Les faits sont d'une banalité à vous couper le souffle, car il est hallucinant qu'on puisse commettre un meurtre pour un motif aussi futile.
En effet, l'accusé qui était un buveur invétéré, ayant promis une allégeance à vie à Bacchus, envoya un jour un jeune homme lui chercher une bouteille de vin, étant en rupture de stock.
Il n'oublia pas de lui donner largement ce qu'il fallait pour payer ladite bouteille.
Malheureusement, le jeune homme omit de le faire et ne donna plus signe de vie, durant toute la journée.
A la tombée de la nuit, il sortit à sa recherche et se dirigea vers le lieu de son habitation.
Là il put le rencontrer et voulant avoir des explications, la discussion dégénéra en dispute puis en rixe où les amis qui accompagnaient le jeune homme intervinrent pour prêter main forte à celui-ci.
C'est ainsi que le drame arriva, car le buveur qui était excédé, d'autant plus qu'il était en manque, sortit un couteau qu'il cachait dans ses habits avec lequel il asséna un coup sur le flanc du jeune homme avant de prendre ses jambes à son cou.
La victime qui fut transportée à l'hôpital, succomba à sa profonde blessure suite à une forte hémorragie.
Arrêté, l'auteur de l'acte criminel fut inculpé d'homicide volontaire ainsi qu'un ami à lui en tant que complice.

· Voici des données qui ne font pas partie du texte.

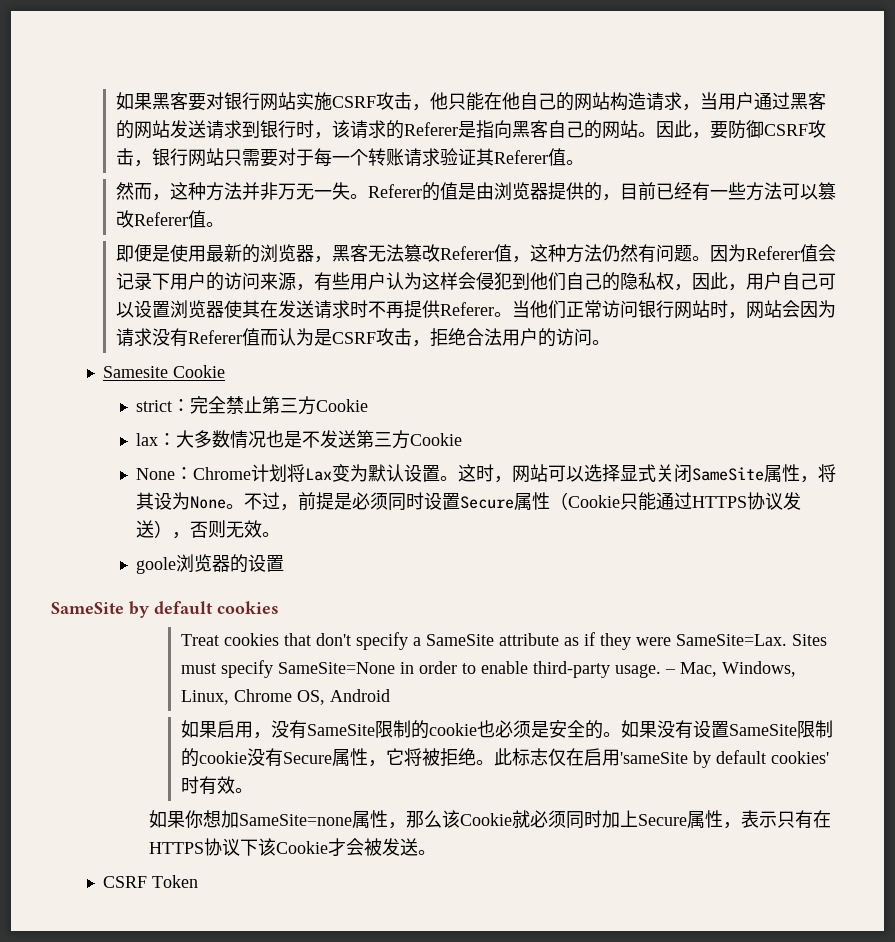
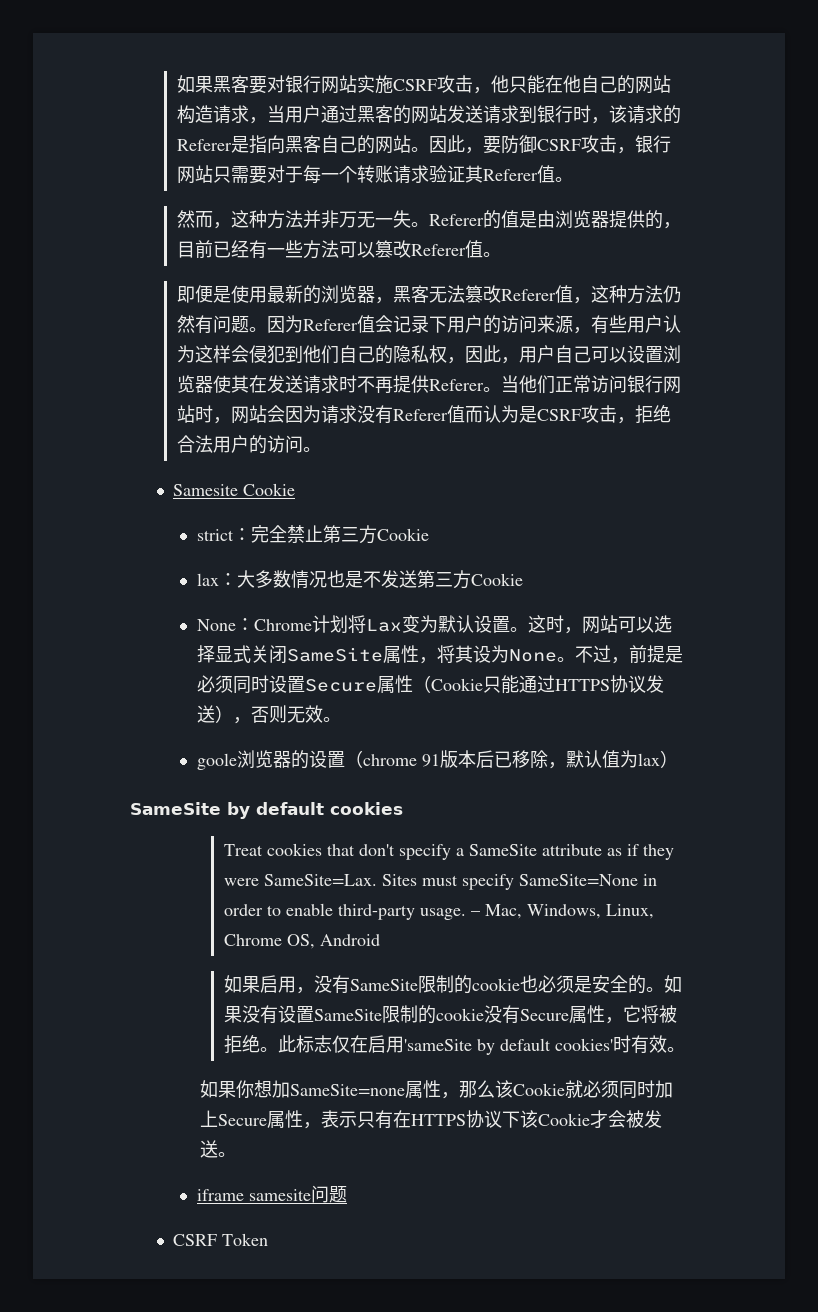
(284, 563) none -> [344,750,678,769] （chrome 91版本后已移除，默认值为lax）
(436, 852) none -> [196,1185,347,1203] // iframe samesite问题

Le motif de droit invoqué par l'avocat de la défense et qui fut retenu par la Cour de cassation était le lien de cause à effet.
La question était justement de déterminer si c'était bien le coup de couteau qui avait généré la mort de la victime ou l'erreur médicale qui avait été la vraie cause de la mort.
De toutes les manières le rapport d'autopsie a été soumis à la Cour.
Cependant, l'avocat de la défense demanda le renvoi de l'affaire afin de traduire certains termes médicaux intervenus dans ledit rapport, qu'il serait intéressant d'en connaître le sens en arabe, langue officielle retenue par la Cour.
Celle-ci acquiescant à cette demande reporta l'affaire à une prochaine audience, après avis du substitut du procureur qui ne formula pas d'objection.